TASK ITEM: Return nothing but the lines from the line containing "thereof current |" through the last line of the records, reproduced exactly.

Revision comparison data:
* * *

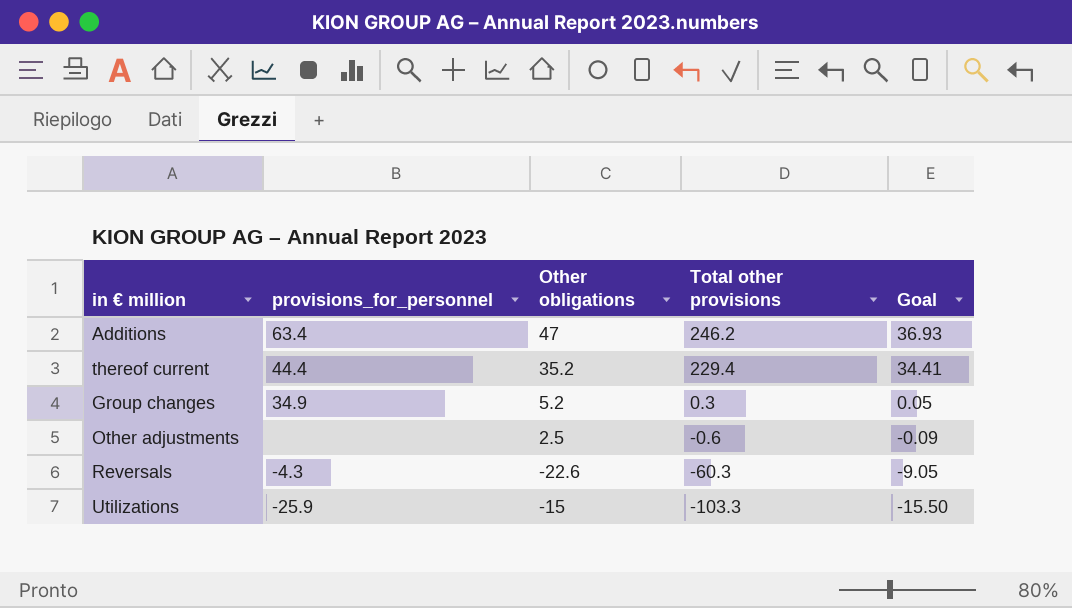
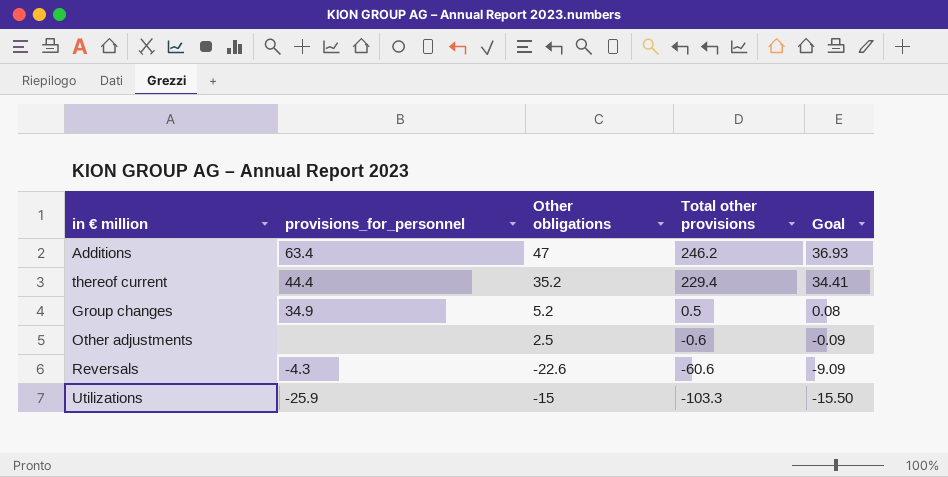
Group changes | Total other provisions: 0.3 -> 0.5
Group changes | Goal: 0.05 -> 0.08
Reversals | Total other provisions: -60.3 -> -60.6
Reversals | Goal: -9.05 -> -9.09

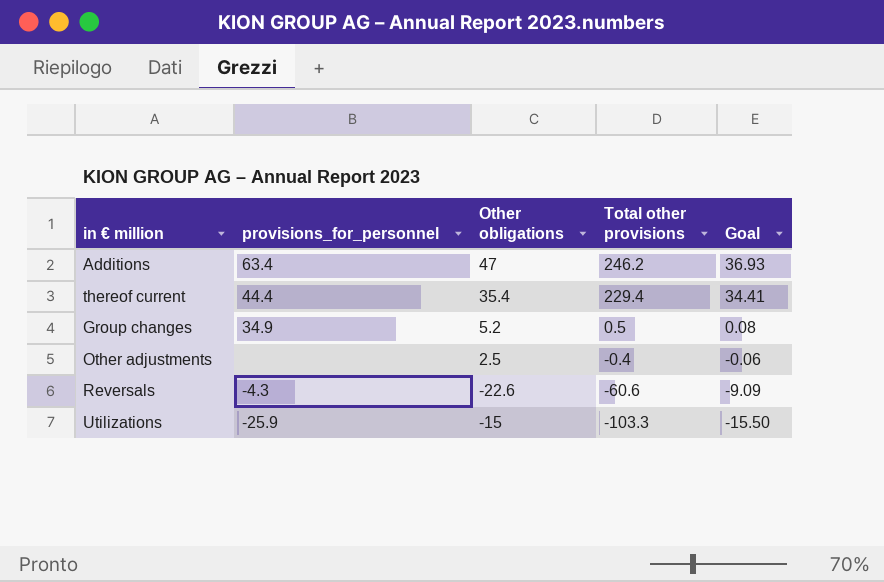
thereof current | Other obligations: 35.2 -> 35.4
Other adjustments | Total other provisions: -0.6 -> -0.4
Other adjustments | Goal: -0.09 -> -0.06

* * *

RESPONSE TO THIS TASK:
thereof current | Other obligations: 35.2 -> 35.4
Other adjustments | Total other provisions: -0.6 -> -0.4
Other adjustments | Goal: -0.09 -> -0.06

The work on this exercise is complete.